Marti Leimbach's other novels include Sun Dial Street (1992) and Love and Houses (1997), after which she took time away from writing when her youngest child was diagnosed with autism. Later she wrote Daniel Isn't Talking (2006), which by her own admission contains some autobiographical information derived from her real-life experience as a mother of an autistic child. Daniel Isn’t Talking was optioned by Fox 2000 with a film planned for 2010.

Born in Washington, D.C. in 1963 to Mary Leimbach, a news reporter, and Leonard Leimbach, who died when the author was four years old. Leimbach’s first novel, which centers around the death of a young man, was written while her own mother was dying. In an interview with Marian Christy of The Boston Globe, she expressed regret that neither of her parents had lived to see her first publication.

Marti Leimbach attended Winston Churchill High School, then Harvard University, where she received a BA in English and American Literature and Language. She was a Regent's Fellow at the University of California, Irvine, where she wrote Dying Young.

Her most recent novel, The Man From Saigon, is published in the United Kingdom by Fourth Estate/Harper Collins in 2009 and in the United States by Nan A. Talese/Random House in 2010.[3]

In 2009, Leimbach donated the short story Boys in Cars to Oxfam's 'Ox-Tales' project, four collections of UK stories written by 38 authors.

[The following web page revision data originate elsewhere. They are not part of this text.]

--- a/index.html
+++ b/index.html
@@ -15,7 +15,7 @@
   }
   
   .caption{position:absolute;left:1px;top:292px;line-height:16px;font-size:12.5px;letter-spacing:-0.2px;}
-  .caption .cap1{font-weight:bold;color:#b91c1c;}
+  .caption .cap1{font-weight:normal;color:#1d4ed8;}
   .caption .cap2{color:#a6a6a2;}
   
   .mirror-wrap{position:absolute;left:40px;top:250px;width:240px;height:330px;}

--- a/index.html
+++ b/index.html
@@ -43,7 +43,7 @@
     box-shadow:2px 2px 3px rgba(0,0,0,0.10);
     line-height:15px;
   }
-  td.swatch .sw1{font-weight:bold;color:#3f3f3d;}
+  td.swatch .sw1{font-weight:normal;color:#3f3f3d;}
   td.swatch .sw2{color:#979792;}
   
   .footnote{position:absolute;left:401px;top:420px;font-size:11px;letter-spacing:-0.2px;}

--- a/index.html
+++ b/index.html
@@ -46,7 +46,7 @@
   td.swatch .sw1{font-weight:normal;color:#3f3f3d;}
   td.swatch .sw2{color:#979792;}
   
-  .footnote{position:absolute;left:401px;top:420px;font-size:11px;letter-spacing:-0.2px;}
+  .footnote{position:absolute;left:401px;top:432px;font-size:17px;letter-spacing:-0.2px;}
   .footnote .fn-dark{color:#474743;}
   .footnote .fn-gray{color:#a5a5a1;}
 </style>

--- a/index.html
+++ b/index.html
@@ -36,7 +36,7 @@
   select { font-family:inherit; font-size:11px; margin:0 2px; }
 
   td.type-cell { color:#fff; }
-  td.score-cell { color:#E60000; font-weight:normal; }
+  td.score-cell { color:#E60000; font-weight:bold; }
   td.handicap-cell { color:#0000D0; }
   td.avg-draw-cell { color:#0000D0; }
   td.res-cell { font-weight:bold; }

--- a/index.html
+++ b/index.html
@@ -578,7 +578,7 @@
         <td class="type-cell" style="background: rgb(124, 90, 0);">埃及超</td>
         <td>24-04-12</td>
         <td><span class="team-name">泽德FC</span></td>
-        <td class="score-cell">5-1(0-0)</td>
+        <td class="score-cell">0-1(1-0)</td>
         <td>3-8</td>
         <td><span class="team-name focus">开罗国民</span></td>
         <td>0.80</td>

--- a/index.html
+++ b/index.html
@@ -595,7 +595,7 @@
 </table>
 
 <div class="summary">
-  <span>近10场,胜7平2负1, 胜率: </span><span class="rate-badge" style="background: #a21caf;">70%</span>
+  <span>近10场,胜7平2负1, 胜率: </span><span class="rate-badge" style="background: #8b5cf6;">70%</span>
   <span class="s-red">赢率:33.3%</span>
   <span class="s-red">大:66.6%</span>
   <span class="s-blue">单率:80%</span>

Her story was published in the 'Earth' collection.[4]



  1. ^ Kilday, Gregg; Modderno, Craig; Bales, Kate (May 24, 1991). "Julia Roberts' Disappearing Acts". Entertainment Weekly.
  2. ^ Maslin, Janet (June 21, 1991). "Dying Young (1991) Review/Film; Messed-Up Lives in 'Dying Young'". The New York Times.
  3. ^ D. Samet, Elizabeth (March 12, 2010). "Hearts in Darkness". The New York Times.
  4. ^ "Oxfam: Ox-Tales". Archived from the original on 2009-05-20.